The clandestine sea voyage from Syria to Egypt is illegal because Syria won’t update passports and destination countries won’t issue visas. Therefore, every step is risky with the threat of prison heavy in the air.
After arriving and living illegally in Egypt for some amount of time, the Syrian group heads off in a canvas draped vehicle for a stretch of beach routinely scrutinized by Egyptian patrols. The Syrians remark that it is ironic that Egypt doesn’t want them to enter, and then scouts the coast to arrest them if they try to leave.
They think they are lucky when they are successfully smuggled aboard a lousy excuse for a boat and set off for Libya. It soon becomes apparent that the guys managing the boat have no clue about navigation. For seven days, with Libya right next door to Egypt, they chug along with no land in sight. They run out of water and must use the boat’s radiator fluid. Each morning they find themselves waking up in a warm bath of urine, shit and vomit.

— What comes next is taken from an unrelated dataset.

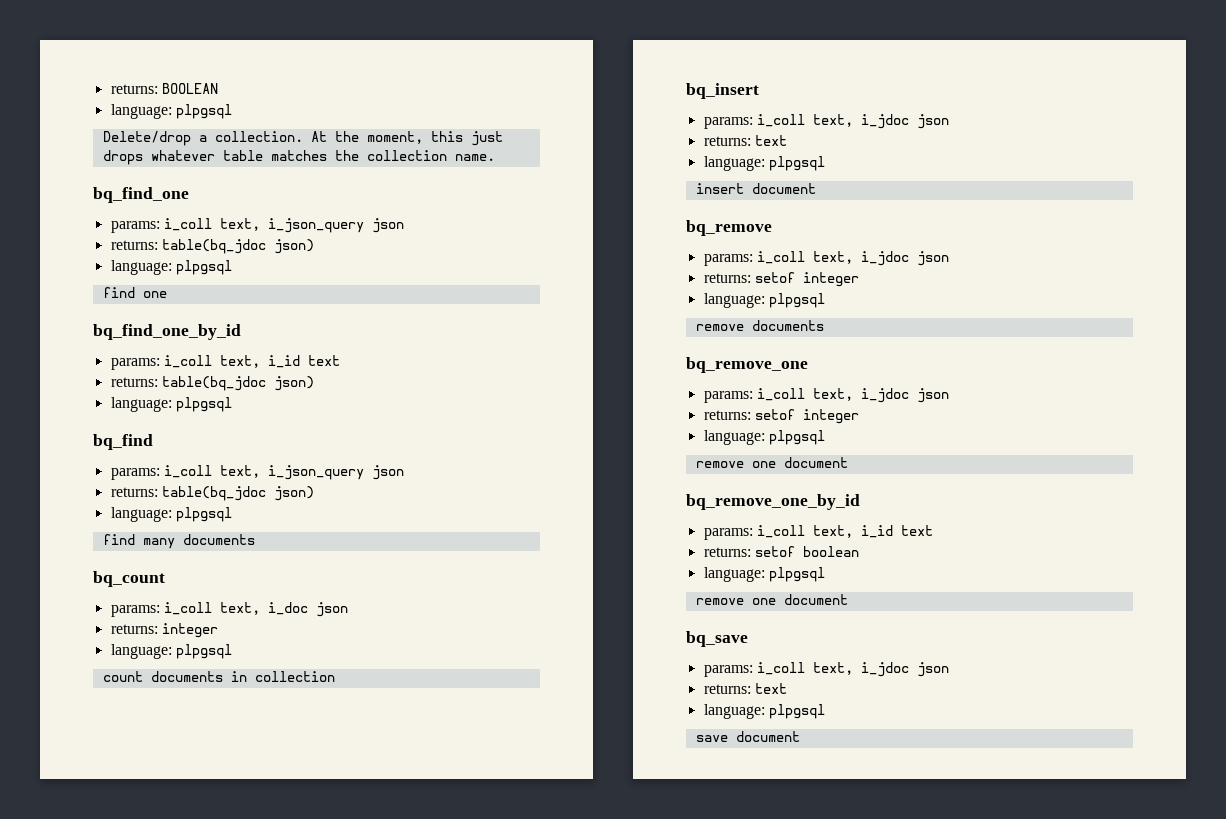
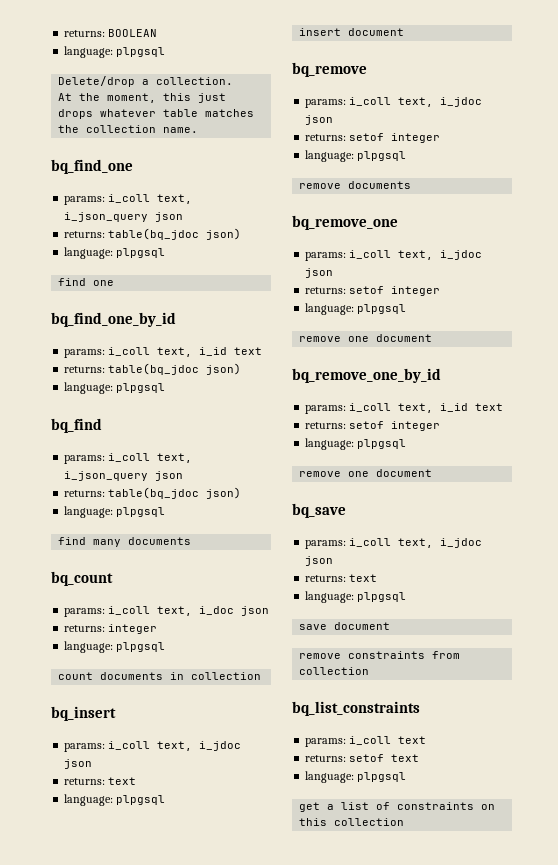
(303, 136) none -> (234, 81) //
[802,546,859,557] boolean -> [391,421,441,431] integer
(800, 736) none -> [299,651,461,659] [299,667,370,675] [292,701,420,716] [305,736,427,747] [305,754,420,762] [305,771,407,783] [299,802,496,812] [299,818,405,826] // remove constraints from collection // bq_list_constraints // params: i_coll text // returns: setof text // language: plpgsql // get a list of constraints on this collection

I wonder what Kurian and Rami, a member of the Syrian defectors, were thinking – fabulous footage for their documentary project or not worth the dehumanization and fear of imminent death? Sources claim it was Rami who filmed the sea odyssey. I’m not sure if Kurian, the filmmaker, was with him or not, but the making of the first part of the film must have reached new levels of revulsion and despair for all involved.
What becomes of this once excited band of Syrians is the second half of the story. While they are smart people, speaking pretty good English, they are headed for challenges that make them question their identity and their decision to ever leave their homeland.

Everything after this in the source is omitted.